Я раздался вширь, я в напряжении и готов к прыжку. Я жду лишь зова, приказа или того мгновения, когда у горизонта раскроются ворота, две металлические створки, которые сдерживают мое тело. Я слышу, как звучит в пустыне мое имя: Гарматан, Гарматан, Гарматан, — и словно кровь закипает у меня в жилах. Там, на другом краю пустыни, дремлют во влажном оцепенении обессилевшие города. Они ждут, призывают меня сквозь сон. Они хотят, чтобы я пришел. Там уже не осталось воздуха, только пар и облака. По улицам, где нет тени, среди застоявшихся газов медленно катят машины. Мужчины сидят, прислонившись спиной к стене, прикрыв глаза, и с трудом дышат. Женщины качаются в гамаках, и по их лбам, шеям, под мышками безостановочно течет пот. Все происходит как в глубоком сне, который увлекает человека вниз головой на дно колодца. Каждый, вырыв себе такой горячий колодец, падает, падает к центру земли по вертикальным галереям, которые тут же за ним закрываются.
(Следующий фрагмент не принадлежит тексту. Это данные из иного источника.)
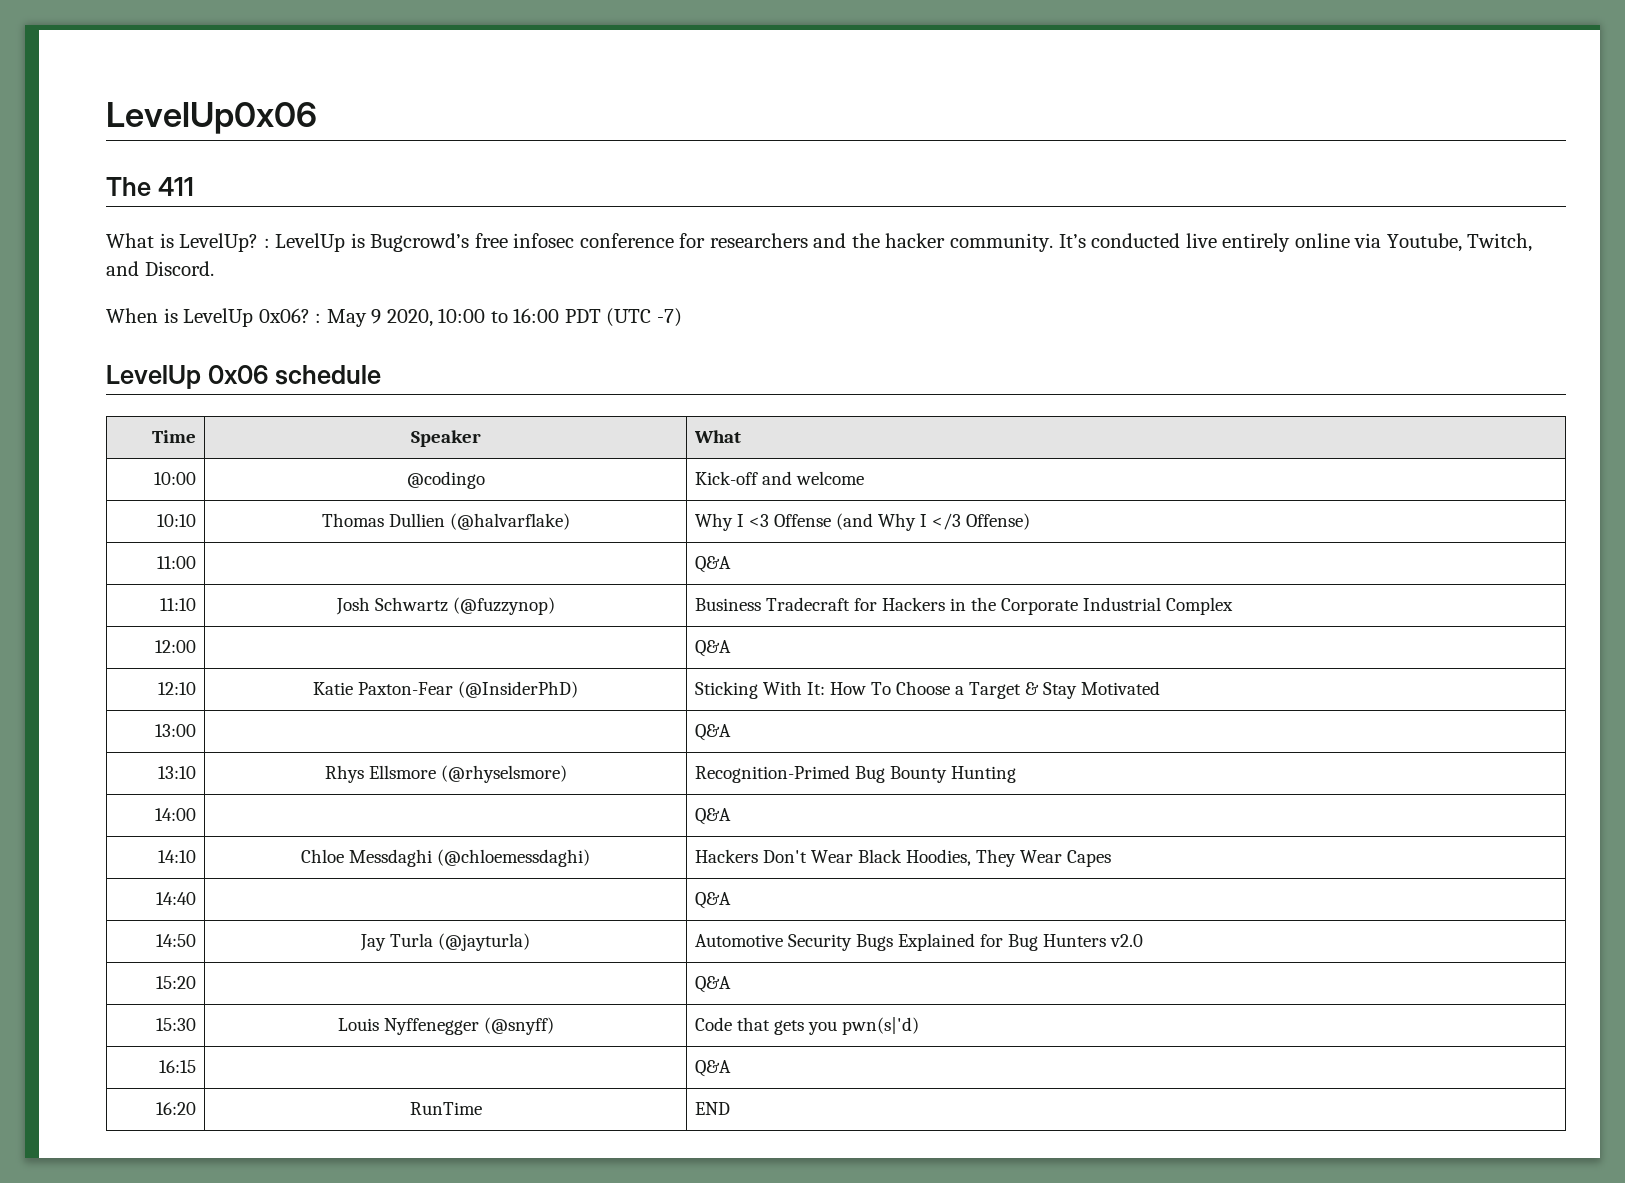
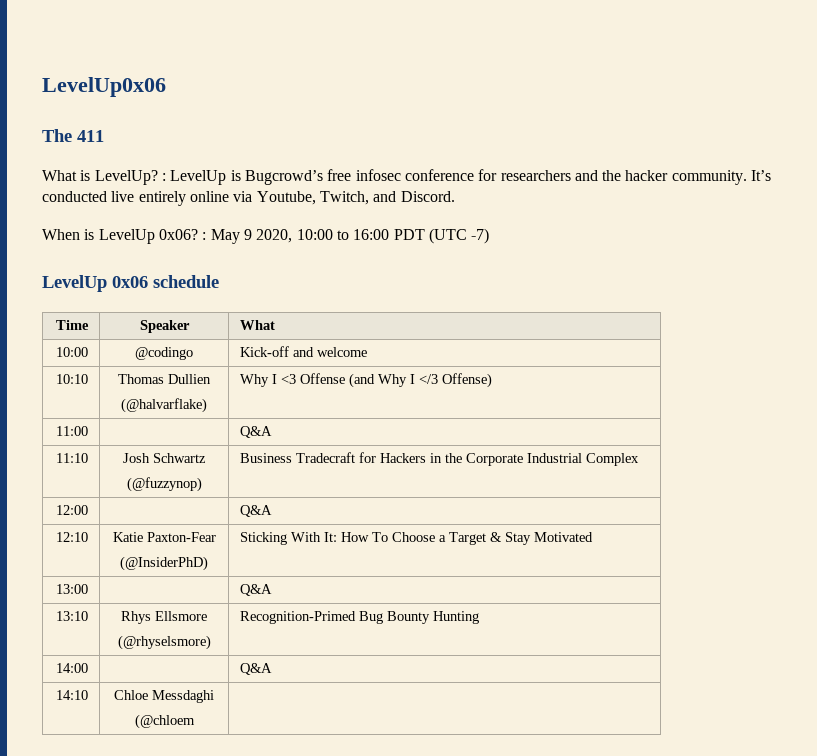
(445, 520) none -> (211, 379) //
(448, 604) none -> (206, 458) //
(453, 688) none -> (216, 537) //
(436, 772) none -> (207, 616) //
[436,849,590,867] [695,849,1112,867] [155,892,196,905] [695,892,732,909] [155,934,196,947] [360,933,530,951] [695,933,1144,951] [155,976,196,989] [695,976,732,993] [155,1018,196,1031] [337,1017,554,1035] [695,1017,920,1035] [158,1060,196,1073] [695,1060,732,1077] [155,1102,196,1115] [409,1102,482,1115] [695,1102,731,1115] (@chloemessdaghi) | Hackers Don't Wear Black Hoodies, They Wear Capes // 14:40 | | Q&A // 14:50 | Jay Turla (@jayturla) | Automotive Security Bugs Explained for Bug Hunters v2.0 // 15:20 | | Q&A // 15:30 | Louis Nyffenegger (@snyff) | Code that gets you pwn(s|'d) // 16:15 | | Q&A // 16:20 | RunTime | END -> [134,714,195,729] // (@chloem |

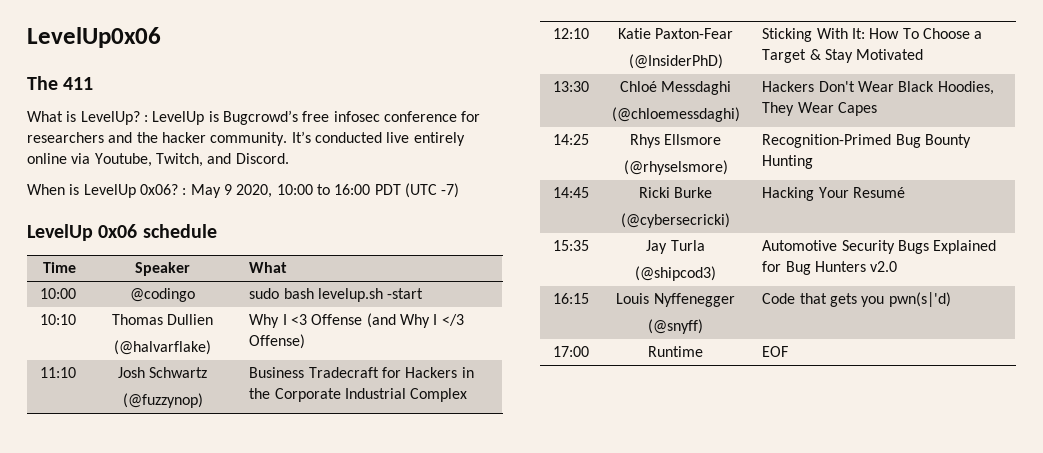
[240,346,368,357] Kick-off and welcome -> [249,288,424,302] sudo bash levelup.sh -start
[55,426,88,436] [240,426,273,438] // 11:00 | | Q&A -> (306, 341) none
[55,505,88,515] [240,505,273,517] // 12:00 | | Q&A -> (468, 395) none
[55,584,88,594] [240,584,273,596] [55,611,88,621] 13:00 | | Q&A // 13:10 -> [552,81,589,92] [619,81,732,95] [611,107,740,122] [762,81,994,95] [762,102,878,116] [552,134,589,145] 13:30 | Chloé Messdaghi // (@chloemessdaghi) | Hackers Don't Wear Black Hoodies, They Wear Capes // 14:25
[55,663,88,673] [240,663,273,675] [55,690,88,700] [114,690,214,703] [134,714,195,729] 14:00 | | Q&A // 14:10 | Chloe Messdaghi // (@chloem | -> [552,187,589,198] [638,187,713,198] [621,213,730,228] [762,187,906,201] [552,240,589,251] [646,240,705,254] [635,266,716,281] [762,240,997,254] [762,261,898,275] [552,293,589,304] [616,293,735,307] [648,319,703,334] [762,292,951,307] [552,346,589,357] [648,346,703,357] [762,346,789,357] 14:45 | Ricki Burke // (@cybersecricki) | Hacking Your Resumé // 15:35 | Jay Turla // (@shipcod3) | Automotive Security Bugs Explained for Bug Hunters v2.0 // 16:15 | Louis Nyffenegger // (@snyff) | Code that gets you pwn(s|'d) // 17:00 | Runtime | EOF

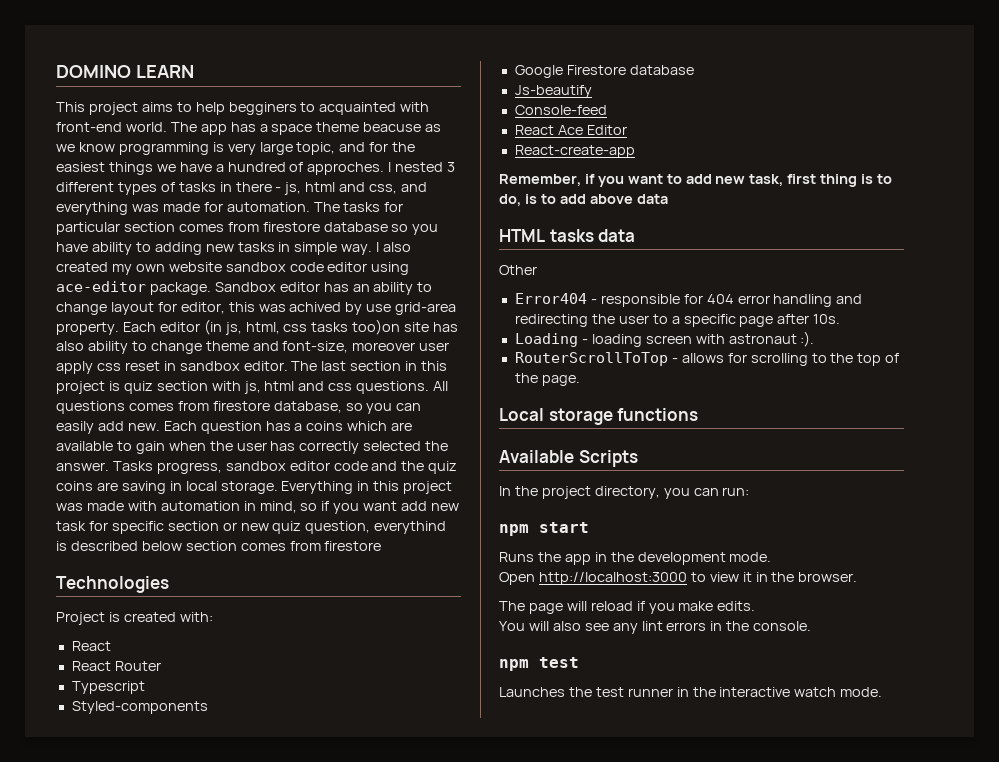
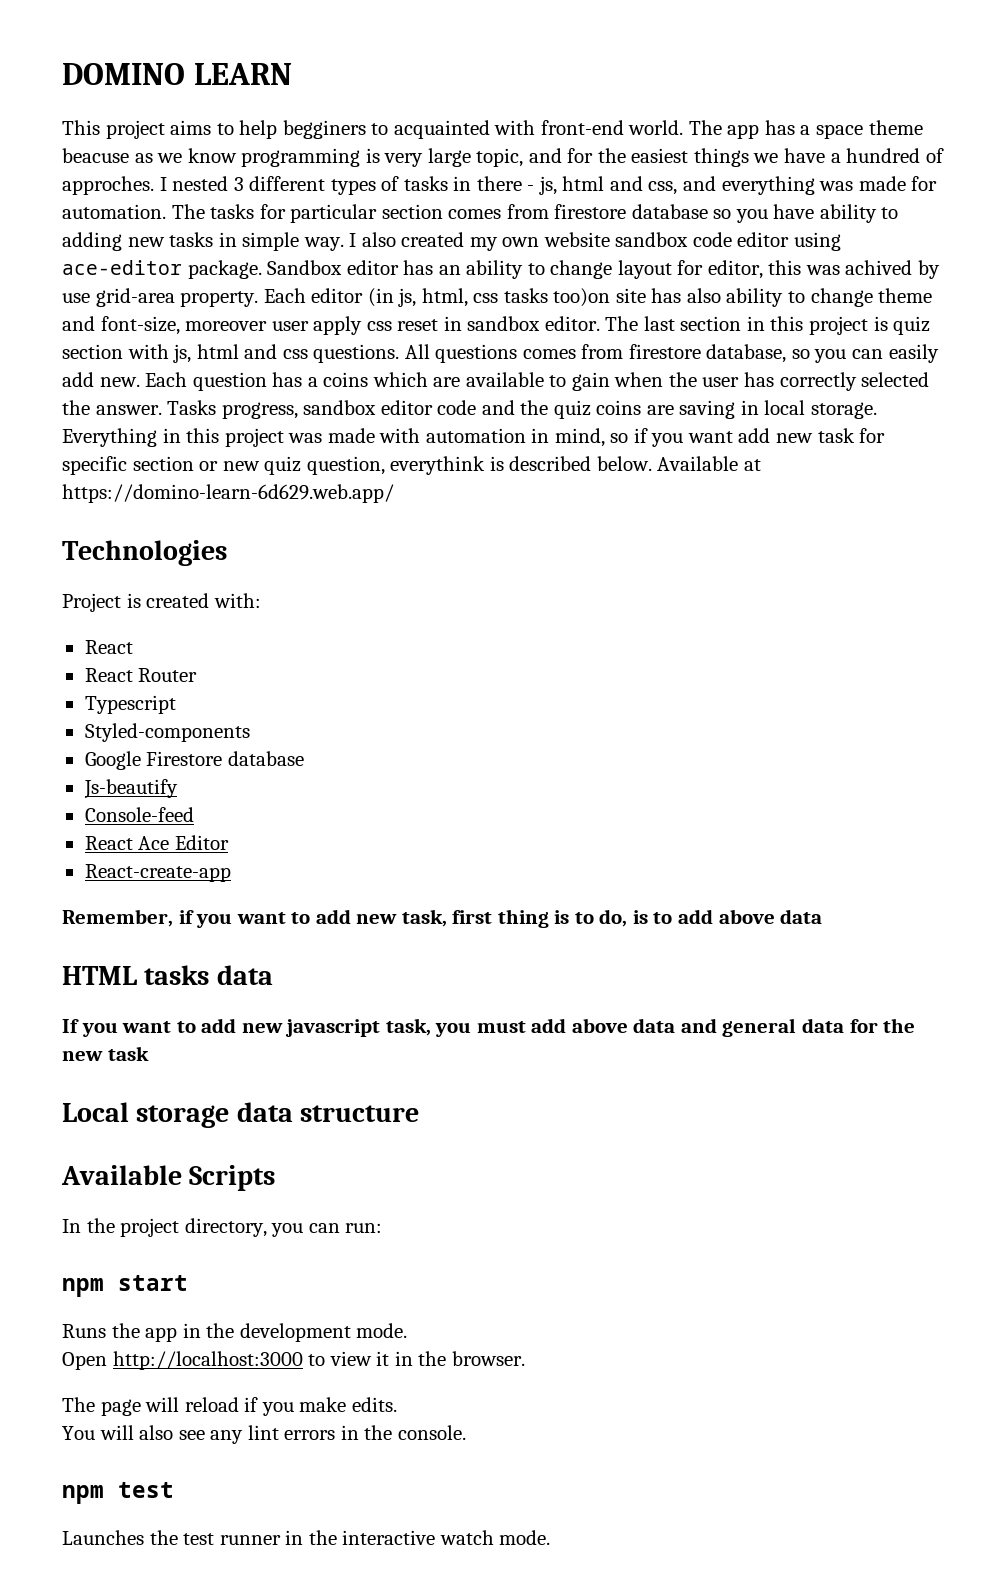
[374,521,447,534] everythind -> [390,456,486,475] everythink
[141,541,382,551] below section comes from firestore -> [596,456,761,471] [62,484,394,503] below. Available at https://domino-learn-6d629.web.app/
[499,265,537,275] [514,293,863,307] [514,314,841,327] [514,331,815,347] [514,352,900,366] [514,373,580,386] Other // Error404 - responsible for 404 error handling and redirecting the user to a specific page after 10s. // Loading - loading screen with astronaut :). // RouterScrollToTop - allows for scrolling to the top of the page. -> [62,1018,916,1037] [62,1046,149,1061] If you want to add new javascript task, you must add above data and general data for the new task
[617,408,699,421] functions -> [236,1102,420,1122] data structure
Из своего прямоугольного дома в пустыне я вижу эти [199] колодцы, которые люди пробивают в земле своей тяжестью, ощущаю людскую усталость. Я слышу, как издалека доносится мое имя, как оно отзывается эхом в металлическом небе: "Гарматан! Гарматан! Приди, Гарматан!" И тогда я понимаю, что настал мой час. Не очень-то легко сдвинуться с места после того, как месяцами находишься в согнутом состоянии. Отодвинув в сторону давящие на меня плиты, я принимаюсь как бы выкручиваться, словно стряхнувшая сон змея. Я немного приподнимаюсь над землей, и тучи песка смерчем взметаются вверх. Вздымаются высоко в небо и тут же падают невесомыми каскадами стены пыли. Поначалу царит тишина. Встав на ноги, я вырастаю над пустыней на тысячеметровую высоту. Передо мной до самого горизонта стелются желто-рыжие дали. Все тут принадлежит мне. Голубеет небо. Надо пересечь огромные пространства плоской горячей земли, свободно лежащей под лучами солнца. Силы мне не занимать. Вызывая головокружение, мелькают мысли. Я вытягиваю руки или крылья, которые из-за пыли становятся видимыми. Всей своей мощью я несусь вперед через песчаную равнину. Тишину прорывает звук, звук моего голоса, который, исходя из всего моего тела, распространяется в пространстве. Глухой шум, носовой гул, он вибрирует, расстилается по земле и, поднимая клубы пыли, уносится вперед. Так я двигаюсь по пустыне, я, Гарматан. Одинокий гигант, возносящий руки к голубому небу, я иду прямо, иду и кружусь, тихо напевая свои песни.